Twenty years ago, enterprise software was installed on-premise and managed locally. This required organizations with no knowledge of IT or IT management to create IT departments to manage servers and the software services that ran on them. For an organization that didn’t use software in it’s daily operations — such as a manufacturing organization that used manual production lines, an advertising agency that deals in existential image and not physical product, or a real-estate agency that only has to take listings and take cheques — it was an expensive proposition.
Then came the Application Service Providers, better known as ASPs. Using the power of the internet, these software solution providers built their own data centres and hosted the solution for their customers on dedicated machines in their own data centres. However, this solution was not optimal either, as the organization was not only paying for machines, energy, and administrators to run the software, but also paying for these through a third party that added overhead and markup.
This provided an opportunity for more enterprising software delivery organizations that were able to build their applications to be multi-tenant and host multiple clients on the same platform. This reduced the number of machines, kilowatts, and system administrators that were required and thus reduced the overall operating cost. This allowed this new breed of Software-as-a-Service (SaaS) vendor to take business away from the ASPs and advance the state of the art.
But this wasn’t the end. New enterprising software delivery organizations, who realized that their expertise was software and not data centre management, decided that they could do even better if they designed multi-tenant Software-as-a-Service solutions that could be run on someone else’s platform. This would bring more economies of scale into play as not only could multiple solutions could be run on the same platform, but the platform provider could be replaced by another platform provider with a lower-cost at any time. Enter the Cloud, which, like a real cloud is ephemeral, suspended in space, and, in some cases, full of security holes.
Cloud services are ephemeral as any specific instantiation of cloud services last as long as the company behind it has the means and the desire to continue supporting the cloud services. Cloud services are suspended in space since the instantiations may move over time as the service owners switch to lower-cost and/or more secure data centres. And, the cloud is full of holes. Massive holes that can swallow even multinationals whole. Nothing has improved since the the revelations on the PRISM program five years ago when the EU Parliament has called for suspension of the multi-billion ‘Safe-Harbour’ deal over NSA spying because some cloud providers don’t, either because they don’t have the expertise or won’t spend the money, secure their part of the cloud properly. For example, the recent Marriott hack compromised 500 million accounts.
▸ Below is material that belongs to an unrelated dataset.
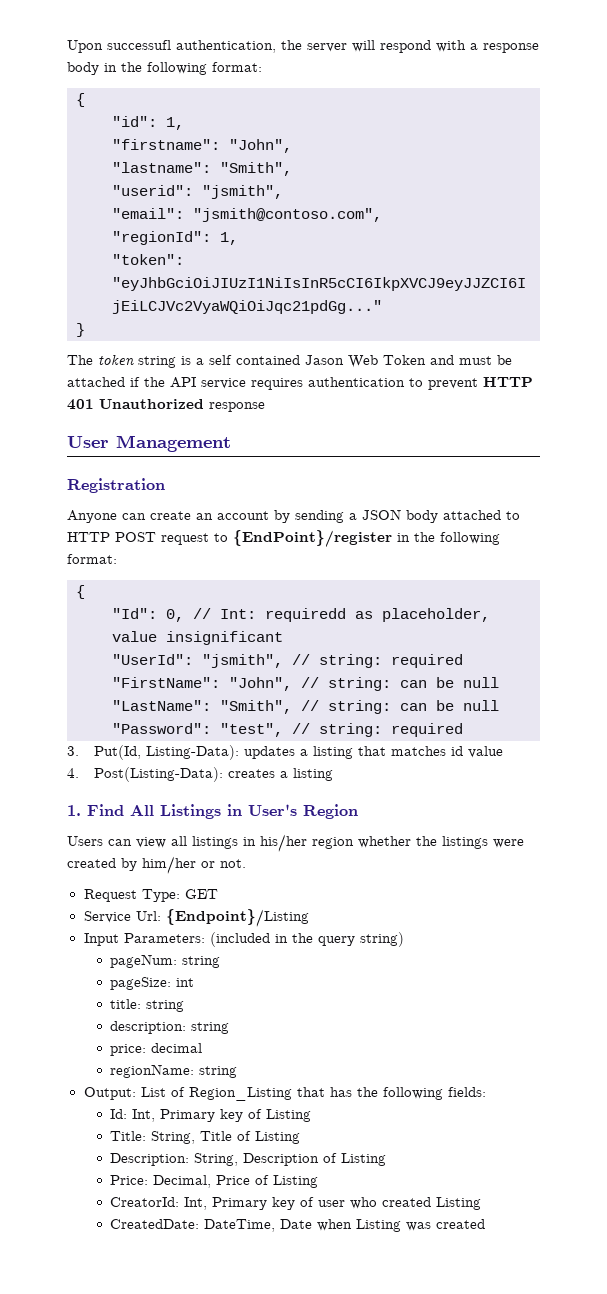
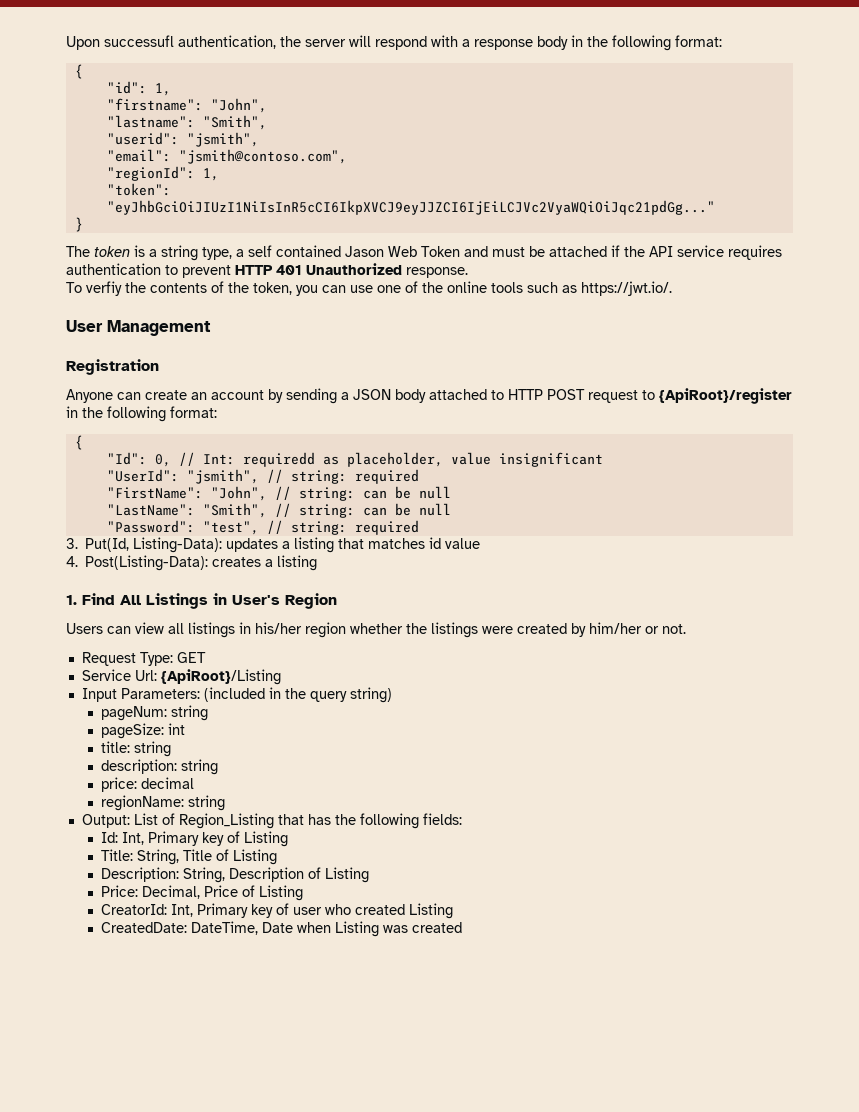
[138,356,191,368] string is -> [134,245,232,261] is a string type,
[209,402,265,412] response -> [406,267,468,278] [66,281,672,296] response. // To verfiy the contents of the token, you can use one of the online tools such as https://jwt.io/.
[233,530,392,547] {EndPoint}/register -> [659,388,792,404] {ApiRoot}/register
[165,909,309,927] {Endpoint}/Listing -> [160,669,281,685] {ApiRoot}/Listing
That’s absurd.
As a result, supply chains are continually exposed to additional risks of disruption (if a cloud provider unplugs overnight), security breaches (as some platforms are significantly less secure than others), and privacy risks (as some governments claim the right to all data on servers on their shore that is not associated with citizens or entities of that country or that might pose a security risk under acts like the US Patriot Act).
And most companies choose to remain blissfully unaware of the fact that a relatively significant software-as-a-service provider could go dark overnight or that their major cloud-based ERP or S2P provider could be hacked, exposing all of their trade secret company information, private banking information, and personal employee data — potentially subjecting not only the provider to massive fines but them to law suits, wire theft, and additional fines.
In other words, when you are assessing, and preparing for your supply chain risks — don’t forget the information chain. It can disappear with the literal flick of a switch.